─── Provided material

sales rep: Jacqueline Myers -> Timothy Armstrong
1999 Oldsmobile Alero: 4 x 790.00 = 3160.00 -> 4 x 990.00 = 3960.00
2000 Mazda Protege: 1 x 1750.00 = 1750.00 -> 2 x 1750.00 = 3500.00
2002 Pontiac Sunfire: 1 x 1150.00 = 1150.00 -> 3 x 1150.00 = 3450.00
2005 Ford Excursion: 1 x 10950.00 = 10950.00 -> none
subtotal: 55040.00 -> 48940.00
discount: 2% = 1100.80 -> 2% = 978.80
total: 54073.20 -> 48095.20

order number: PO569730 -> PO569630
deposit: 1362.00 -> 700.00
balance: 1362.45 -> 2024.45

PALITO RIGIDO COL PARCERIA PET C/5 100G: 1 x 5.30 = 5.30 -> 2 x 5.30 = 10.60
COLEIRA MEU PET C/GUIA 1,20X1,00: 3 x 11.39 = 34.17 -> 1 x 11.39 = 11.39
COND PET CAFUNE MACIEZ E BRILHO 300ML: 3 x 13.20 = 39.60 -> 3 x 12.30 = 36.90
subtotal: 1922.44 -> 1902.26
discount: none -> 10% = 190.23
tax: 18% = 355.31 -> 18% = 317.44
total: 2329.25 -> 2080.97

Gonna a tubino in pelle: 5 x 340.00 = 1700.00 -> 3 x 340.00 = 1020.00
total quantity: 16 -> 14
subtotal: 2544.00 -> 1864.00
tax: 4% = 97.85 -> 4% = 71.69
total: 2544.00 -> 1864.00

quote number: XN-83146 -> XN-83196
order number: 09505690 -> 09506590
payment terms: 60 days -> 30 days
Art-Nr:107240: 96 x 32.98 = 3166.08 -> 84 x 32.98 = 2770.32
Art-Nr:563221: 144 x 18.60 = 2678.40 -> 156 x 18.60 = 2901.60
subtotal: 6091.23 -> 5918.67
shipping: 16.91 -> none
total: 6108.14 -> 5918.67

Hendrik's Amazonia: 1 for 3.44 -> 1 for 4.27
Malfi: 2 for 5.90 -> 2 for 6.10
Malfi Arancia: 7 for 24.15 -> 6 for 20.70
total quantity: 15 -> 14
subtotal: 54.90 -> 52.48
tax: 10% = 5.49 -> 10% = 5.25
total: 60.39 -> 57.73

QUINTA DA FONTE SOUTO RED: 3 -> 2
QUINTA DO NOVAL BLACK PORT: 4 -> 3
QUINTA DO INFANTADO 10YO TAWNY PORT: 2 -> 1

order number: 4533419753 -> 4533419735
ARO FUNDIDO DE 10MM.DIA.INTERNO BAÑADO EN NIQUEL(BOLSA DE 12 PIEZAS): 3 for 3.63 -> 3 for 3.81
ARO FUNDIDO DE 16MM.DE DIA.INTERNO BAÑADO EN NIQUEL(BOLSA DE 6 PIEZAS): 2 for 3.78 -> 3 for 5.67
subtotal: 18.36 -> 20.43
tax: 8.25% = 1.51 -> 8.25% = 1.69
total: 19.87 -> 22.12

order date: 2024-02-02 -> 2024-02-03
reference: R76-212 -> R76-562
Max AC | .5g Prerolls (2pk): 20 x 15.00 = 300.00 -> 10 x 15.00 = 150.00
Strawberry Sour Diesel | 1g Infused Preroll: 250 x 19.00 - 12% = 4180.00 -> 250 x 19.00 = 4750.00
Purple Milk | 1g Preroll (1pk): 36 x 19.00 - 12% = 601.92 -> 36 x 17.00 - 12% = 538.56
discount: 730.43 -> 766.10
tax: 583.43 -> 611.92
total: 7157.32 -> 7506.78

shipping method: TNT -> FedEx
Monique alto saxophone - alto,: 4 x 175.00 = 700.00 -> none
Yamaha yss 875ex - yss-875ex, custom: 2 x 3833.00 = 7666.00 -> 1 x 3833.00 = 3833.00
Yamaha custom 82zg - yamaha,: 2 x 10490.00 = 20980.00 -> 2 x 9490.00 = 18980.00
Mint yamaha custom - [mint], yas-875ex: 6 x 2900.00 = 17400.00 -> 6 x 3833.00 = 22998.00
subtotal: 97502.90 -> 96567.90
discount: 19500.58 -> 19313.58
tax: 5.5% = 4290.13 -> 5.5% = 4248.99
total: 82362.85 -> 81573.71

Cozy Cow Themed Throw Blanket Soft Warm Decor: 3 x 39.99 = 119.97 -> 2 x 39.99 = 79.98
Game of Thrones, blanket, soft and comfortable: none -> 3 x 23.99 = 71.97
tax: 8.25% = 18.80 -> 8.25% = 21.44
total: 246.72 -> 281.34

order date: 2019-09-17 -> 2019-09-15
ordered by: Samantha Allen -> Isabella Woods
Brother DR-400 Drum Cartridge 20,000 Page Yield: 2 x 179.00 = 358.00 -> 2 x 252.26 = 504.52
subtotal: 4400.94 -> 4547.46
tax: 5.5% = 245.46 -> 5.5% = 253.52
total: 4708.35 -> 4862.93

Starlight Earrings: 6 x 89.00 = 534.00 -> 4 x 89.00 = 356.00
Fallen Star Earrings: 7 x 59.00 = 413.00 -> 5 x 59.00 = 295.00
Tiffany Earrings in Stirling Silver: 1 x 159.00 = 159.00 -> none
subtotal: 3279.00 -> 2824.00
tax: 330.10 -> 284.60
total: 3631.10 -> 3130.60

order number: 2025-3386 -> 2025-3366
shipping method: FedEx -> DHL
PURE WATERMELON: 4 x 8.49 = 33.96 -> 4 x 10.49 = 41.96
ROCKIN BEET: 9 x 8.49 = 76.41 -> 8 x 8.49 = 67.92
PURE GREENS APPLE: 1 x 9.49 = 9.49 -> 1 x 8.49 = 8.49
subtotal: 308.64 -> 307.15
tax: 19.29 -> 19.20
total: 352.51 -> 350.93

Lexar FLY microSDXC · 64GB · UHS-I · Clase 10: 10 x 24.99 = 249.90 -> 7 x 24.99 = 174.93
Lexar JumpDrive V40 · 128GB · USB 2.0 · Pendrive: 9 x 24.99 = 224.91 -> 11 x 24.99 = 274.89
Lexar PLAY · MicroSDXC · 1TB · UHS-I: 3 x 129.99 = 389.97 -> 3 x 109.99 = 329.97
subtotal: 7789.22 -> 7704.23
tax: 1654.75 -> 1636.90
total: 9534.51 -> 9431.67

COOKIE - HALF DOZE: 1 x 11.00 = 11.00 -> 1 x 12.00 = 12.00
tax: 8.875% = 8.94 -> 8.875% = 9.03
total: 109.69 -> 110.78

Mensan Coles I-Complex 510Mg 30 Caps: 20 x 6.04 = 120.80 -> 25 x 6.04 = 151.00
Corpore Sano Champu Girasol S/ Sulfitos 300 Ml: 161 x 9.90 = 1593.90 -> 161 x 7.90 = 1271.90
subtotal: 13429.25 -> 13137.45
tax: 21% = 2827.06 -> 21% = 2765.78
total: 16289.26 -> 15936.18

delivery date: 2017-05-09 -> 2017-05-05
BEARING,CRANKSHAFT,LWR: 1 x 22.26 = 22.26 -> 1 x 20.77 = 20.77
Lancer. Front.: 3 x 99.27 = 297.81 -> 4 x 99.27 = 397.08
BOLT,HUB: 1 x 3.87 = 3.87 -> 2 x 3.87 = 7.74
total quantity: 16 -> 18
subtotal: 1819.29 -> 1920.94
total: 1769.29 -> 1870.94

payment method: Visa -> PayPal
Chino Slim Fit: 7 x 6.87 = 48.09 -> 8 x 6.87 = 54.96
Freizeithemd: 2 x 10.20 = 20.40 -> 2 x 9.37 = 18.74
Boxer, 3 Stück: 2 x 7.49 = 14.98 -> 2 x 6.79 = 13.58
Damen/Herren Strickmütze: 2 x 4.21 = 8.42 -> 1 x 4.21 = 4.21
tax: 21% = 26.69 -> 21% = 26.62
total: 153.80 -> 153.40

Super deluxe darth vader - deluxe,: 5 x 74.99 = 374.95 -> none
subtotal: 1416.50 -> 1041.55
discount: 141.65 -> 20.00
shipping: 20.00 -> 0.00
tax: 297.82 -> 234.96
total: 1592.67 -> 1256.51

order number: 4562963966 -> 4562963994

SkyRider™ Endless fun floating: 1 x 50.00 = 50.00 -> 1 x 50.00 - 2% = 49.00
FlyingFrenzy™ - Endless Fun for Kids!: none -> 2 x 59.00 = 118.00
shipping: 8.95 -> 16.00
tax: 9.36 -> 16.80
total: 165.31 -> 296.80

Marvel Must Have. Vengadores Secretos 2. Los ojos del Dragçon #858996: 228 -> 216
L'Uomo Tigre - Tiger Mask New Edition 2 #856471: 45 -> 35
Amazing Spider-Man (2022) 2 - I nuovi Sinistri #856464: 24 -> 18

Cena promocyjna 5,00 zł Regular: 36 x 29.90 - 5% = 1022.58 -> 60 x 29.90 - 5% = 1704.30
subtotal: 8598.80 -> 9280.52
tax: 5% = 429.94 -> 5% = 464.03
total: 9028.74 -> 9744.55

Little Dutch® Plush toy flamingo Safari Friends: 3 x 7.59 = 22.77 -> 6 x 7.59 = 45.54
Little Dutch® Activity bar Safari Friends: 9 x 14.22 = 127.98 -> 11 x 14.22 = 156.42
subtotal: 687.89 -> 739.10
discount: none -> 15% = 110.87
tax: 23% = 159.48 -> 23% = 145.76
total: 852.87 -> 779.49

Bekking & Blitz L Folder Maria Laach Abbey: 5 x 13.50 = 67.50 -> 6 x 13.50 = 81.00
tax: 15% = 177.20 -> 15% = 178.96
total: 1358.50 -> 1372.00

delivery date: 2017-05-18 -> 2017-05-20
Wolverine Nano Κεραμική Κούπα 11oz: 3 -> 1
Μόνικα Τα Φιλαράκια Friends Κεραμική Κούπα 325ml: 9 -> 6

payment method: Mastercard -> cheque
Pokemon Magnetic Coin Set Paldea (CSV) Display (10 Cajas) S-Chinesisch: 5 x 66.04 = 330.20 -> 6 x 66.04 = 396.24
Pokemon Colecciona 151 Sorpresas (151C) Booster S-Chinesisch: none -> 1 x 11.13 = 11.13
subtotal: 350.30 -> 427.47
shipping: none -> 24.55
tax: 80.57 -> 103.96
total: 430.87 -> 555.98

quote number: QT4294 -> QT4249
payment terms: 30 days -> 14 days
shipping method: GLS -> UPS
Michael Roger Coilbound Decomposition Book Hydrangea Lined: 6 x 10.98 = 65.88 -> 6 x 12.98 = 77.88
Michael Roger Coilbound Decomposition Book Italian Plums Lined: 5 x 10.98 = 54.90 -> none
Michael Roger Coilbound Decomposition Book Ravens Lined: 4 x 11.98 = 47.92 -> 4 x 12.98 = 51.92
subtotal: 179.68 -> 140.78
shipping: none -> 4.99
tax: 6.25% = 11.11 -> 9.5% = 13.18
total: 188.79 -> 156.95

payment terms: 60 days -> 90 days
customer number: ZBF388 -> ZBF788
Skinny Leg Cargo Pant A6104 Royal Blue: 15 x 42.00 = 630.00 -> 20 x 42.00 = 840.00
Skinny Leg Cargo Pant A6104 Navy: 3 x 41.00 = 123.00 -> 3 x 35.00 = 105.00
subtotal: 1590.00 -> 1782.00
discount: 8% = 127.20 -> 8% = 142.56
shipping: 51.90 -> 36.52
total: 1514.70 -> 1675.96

──────

Reproduce verbatim the lines above, from the line with "Chino Slim Fit: 7" through the line with "Little Dutch® Plush".

▶ **Result for this task**
Chino Slim Fit: 7 x 6.87 = 48.09 -> 8 x 6.87 = 54.96
Freizeithemd: 2 x 10.20 = 20.40 -> 2 x 9.37 = 18.74
Boxer, 3 Stück: 2 x 7.49 = 14.98 -> 2 x 6.79 = 13.58
Damen/Herren Strickmütze: 2 x 4.21 = 8.42 -> 1 x 4.21 = 4.21
tax: 21% = 26.69 -> 21% = 26.62
total: 153.80 -> 153.40

Super deluxe darth vader - deluxe,: 5 x 74.99 = 374.95 -> none
subtotal: 1416.50 -> 1041.55
discount: 141.65 -> 20.00
shipping: 20.00 -> 0.00
tax: 297.82 -> 234.96
total: 1592.67 -> 1256.51

order number: 4562963966 -> 4562963994

SkyRider™ Endless fun floating: 1 x 50.00 = 50.00 -> 1 x 50.00 - 2% = 49.00
FlyingFrenzy™ - Endless Fun for Kids!: none -> 2 x 59.00 = 118.00
shipping: 8.95 -> 16.00
tax: 9.36 -> 16.80
total: 165.31 -> 296.80

Marvel Must Have. Vengadores Secretos 2. Los ojos del Dragçon #858996: 228 -> 216
L'Uomo Tigre - Tiger Mask New Edition 2 #856471: 45 -> 35
Amazing Spider-Man (2022) 2 - I nuovi Sinistri #856464: 24 -> 18

Cena promocyjna 5,00 zł Regular: 36 x 29.90 - 5% = 1022.58 -> 60 x 29.90 - 5% = 1704.30
subtotal: 8598.80 -> 9280.52
tax: 5% = 429.94 -> 5% = 464.03
total: 9028.74 -> 9744.55

Little Dutch® Plush toy flamingo Safari Friends: 3 x 7.59 = 22.77 -> 6 x 7.59 = 45.54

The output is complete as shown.